The Nobel prize-winning economist Amartya Sen’s famous dictum that “No famine has ever taken place in the history of the world in a functioning democracy” can be seen as a buttress for this argument. Educated women resist ignorant dictators who impoverish their countries.

But the change in women’s lot never came as so many of us thought it would, because women were not a priority, neither in their own societies, nor in ours. However there are now changes in the most unlikely places, invisible to most outsiders, and the New York Times has given us a glimpse of what is there to build on.

In recent years, Kristof has been the most consistent, hard-hitting reporter on the worst of women’s fates in societies where they are considered second-class citizens – and on the women who have fought back. Sex trafficking, brothels full of homesick young girls, mass rape, needless deaths in childbirth, forced marriage and untreated fistula are among the subjects he has forced onto his paper’s op-ed pageand filled pages of blog posts with.


Greer BBGermaine Greer writes Caster Semenya sex row: What makes a woman?  This article has been denounced all over the blogosphere, and one of the more balanced ones can be found on The F-Word

Greer also writes about the demise of Big Brother, including a lovely tribute to Jade Goody:

Jade Goody was both spontaneous and simple, in the best sense of the word. Big Brother taught us to sneer and jeer at her and finally to condemn her utterly. Even so, Jade’s career was the ultimate Big Brother success story. She was the one person who was famous for being famous. Then reality intervened. In Jade’s handling of her grim fate and the elegant and courageous manner of her dying, it became clear that she really was a star. She died in earnest.

I did watch  the 2002 show in which Jade Goody was a contestant, and she gave me many laughs and much enjoyment, along with her housemates.  I didn’t see the celebrity version on which she was derided.

But I did see the show in  2006 which showed George Galloway and Michael Barrymore  bullying Jodie Marsh without mercy – funny how that wasn’t a matter for public distress!  (Just in case you don’t click onto the Barrymore link above – then please do, as it is an article about the campaign that Terry Lubbock is forced to continue to get justice for the 2002 murder of his son in the house of Barrymore) 

I also watched the show in 2005 when Greer was a contestant, and spent much of it wondering where the Greer who wrote The Female Eunuch had gone?


NB – I have just seen Fay Weldon’s This Much I Know published today and I feel less then underwhelmed that she knows this:

No amount of sex education is going to help a young person not get pregnant. It just makes them feel even more sexy. And now girls have the state for fathers. Why are we surprised?

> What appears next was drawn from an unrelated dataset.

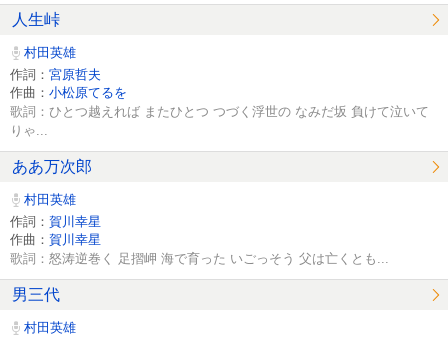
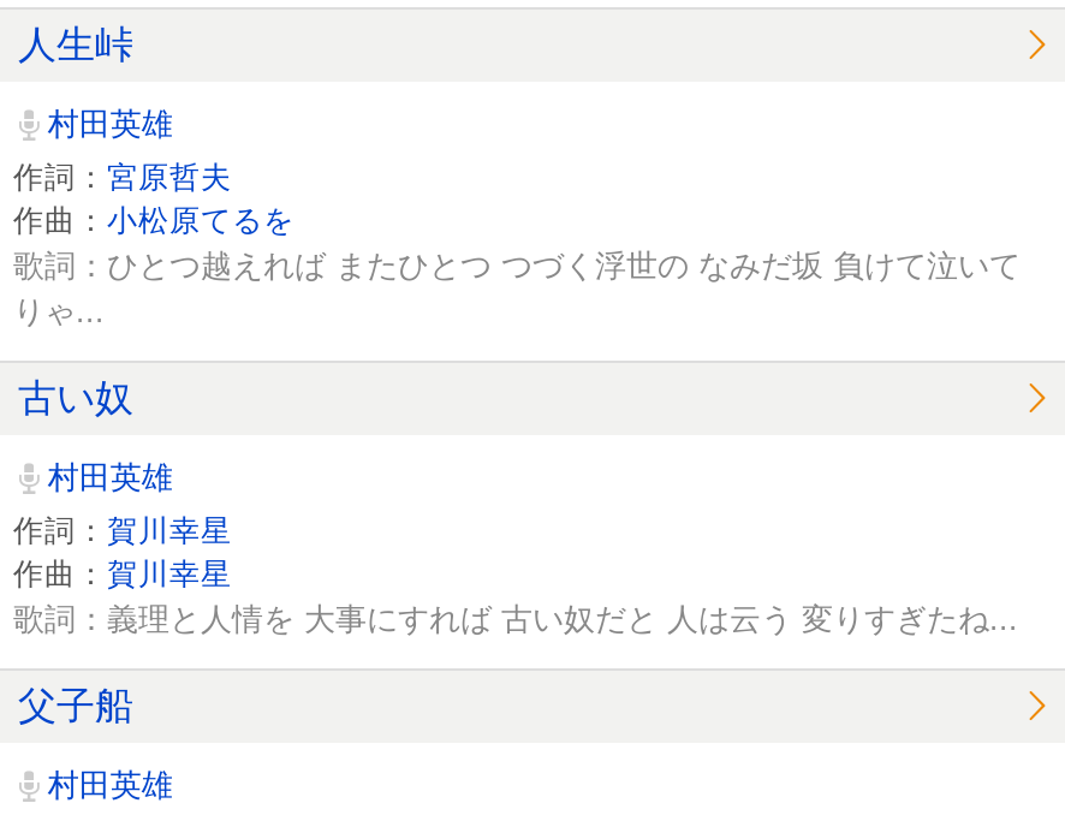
[12,158,92,175] ああ万次郎 -> [18,377,133,418] 古い奴
[10,251,389,266] 歌詞：怒涛逆巻く 足摺岬 海で育った いごっそう 父は亡くとも... -> [13,600,1018,636] 歌詞：義理と人情を 大事にすれば 古い奴だと 人は云う 変りすぎたね...
[12,286,60,303] 男三代 -> [18,685,133,726] 父子船

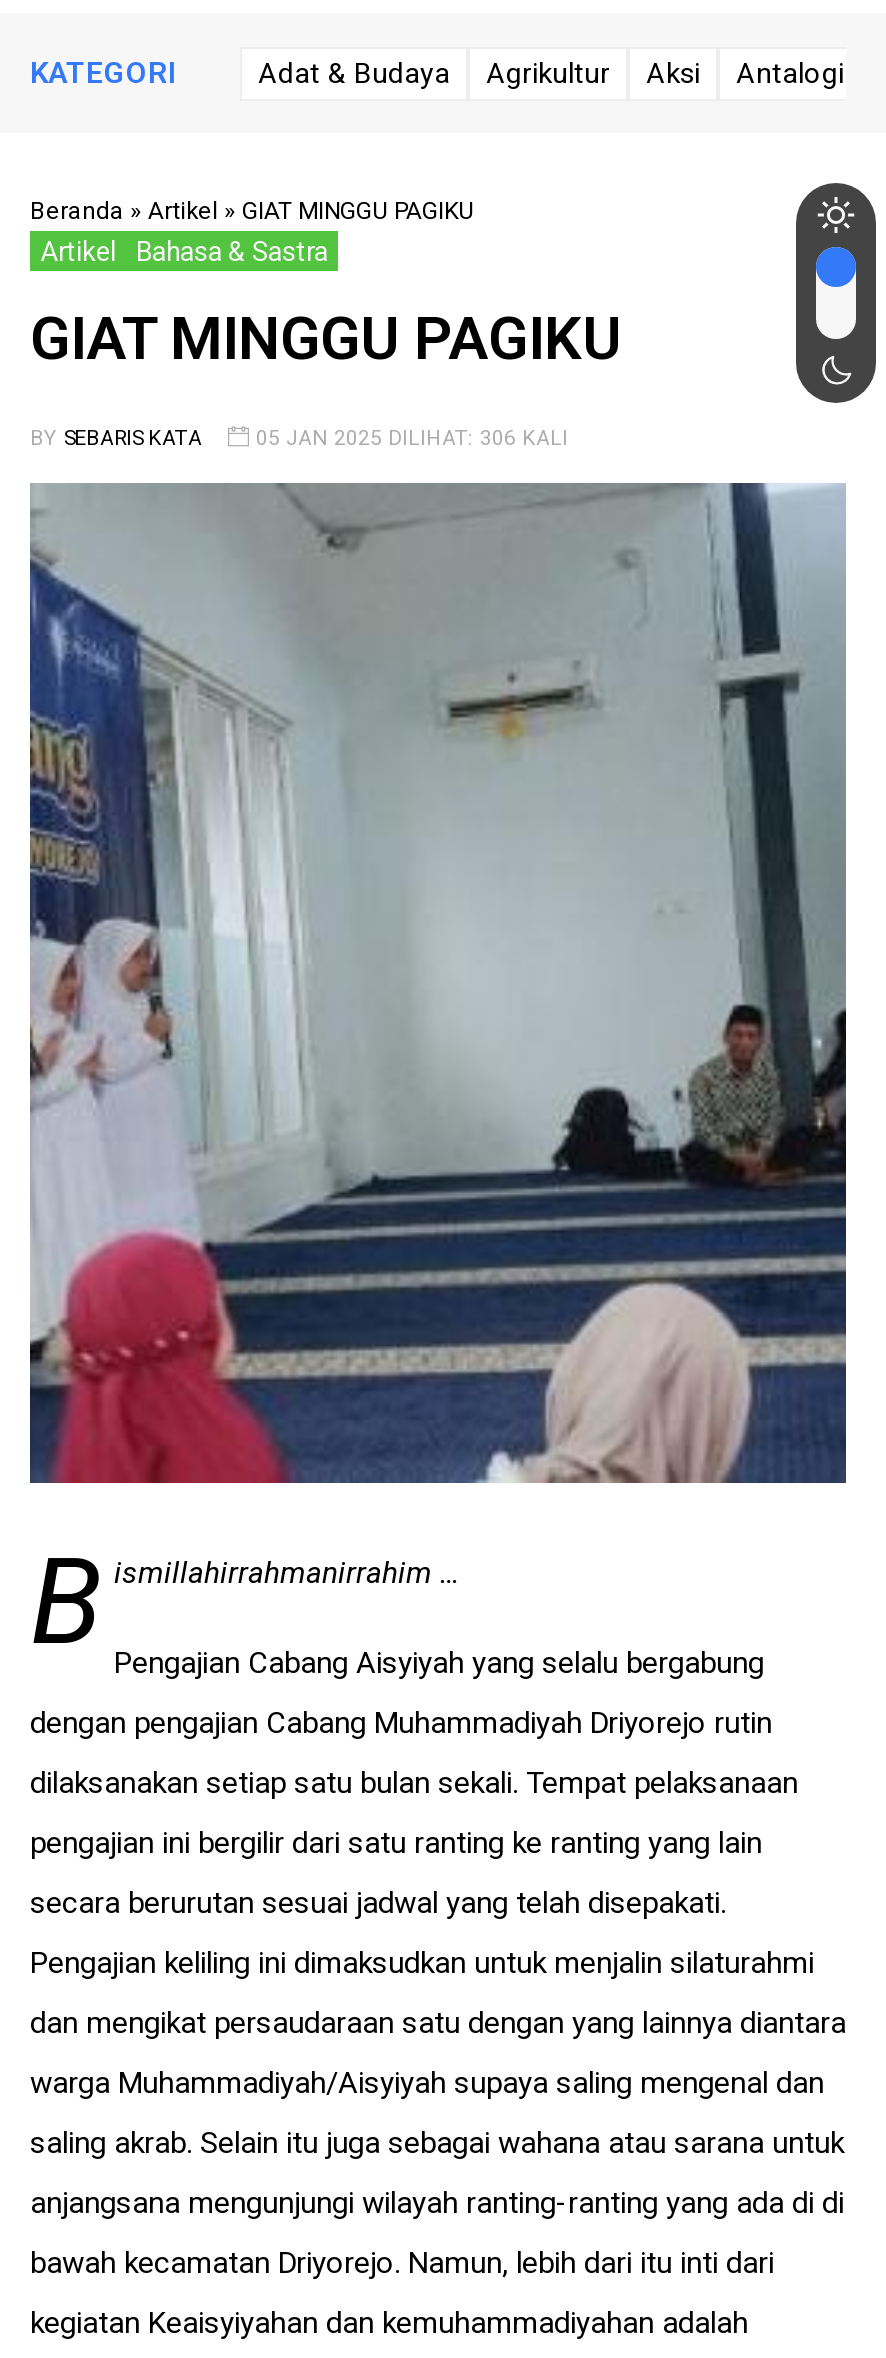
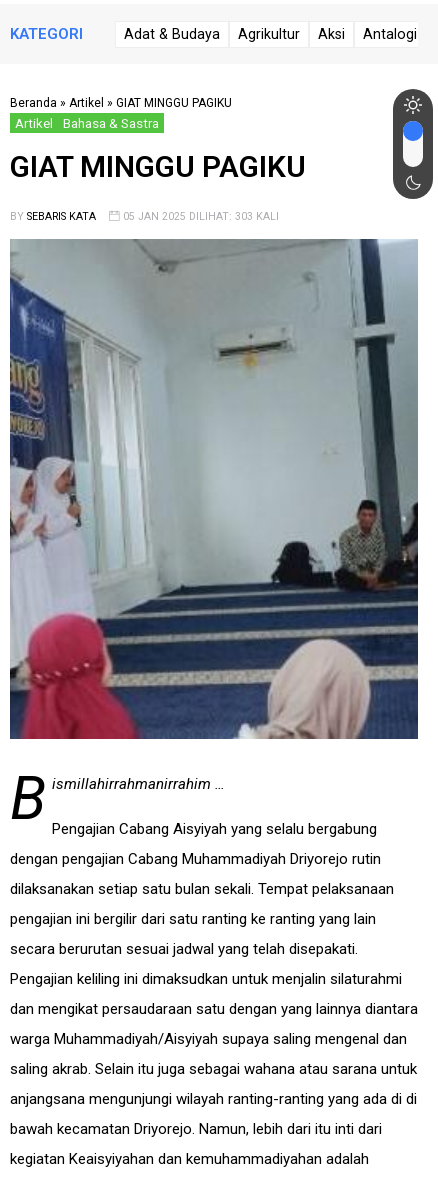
[250,425,568,451] 05 JAN 2025 DILIHAT: 306 KALI -> [120,210,279,223] 05 JAN 2025 DILIHAT: 303 KALI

The state for fathers?!?!?  A novel twist on the nanny state I suppose.  I heard an interview with Ms. Dynamite years ago on Woman’s Hour where she emphatically explained why no father was a much better option than a bad father.

2 Comments leave one →
  1. Polly permalink
    September 1, 2009 21:33

    No amount of sex education is going to help a young person not get pregnant.

    Really? I know someone who got pregnant with her first child because she though coitus interruptus was a reliable method of contraception. The fact that this didn’t happen until she was 23 is a minor miracle, although she did use the pill for some of the intervening time.

  2. September 2, 2009 01:53

    I know, I have a friend who thought she couldn’t get pregnant while breast-feeding so she obviously had two children within a year.

    Sex education is done at the wrong time though – it should start a lot sooner i.e. before pregnancy can occur!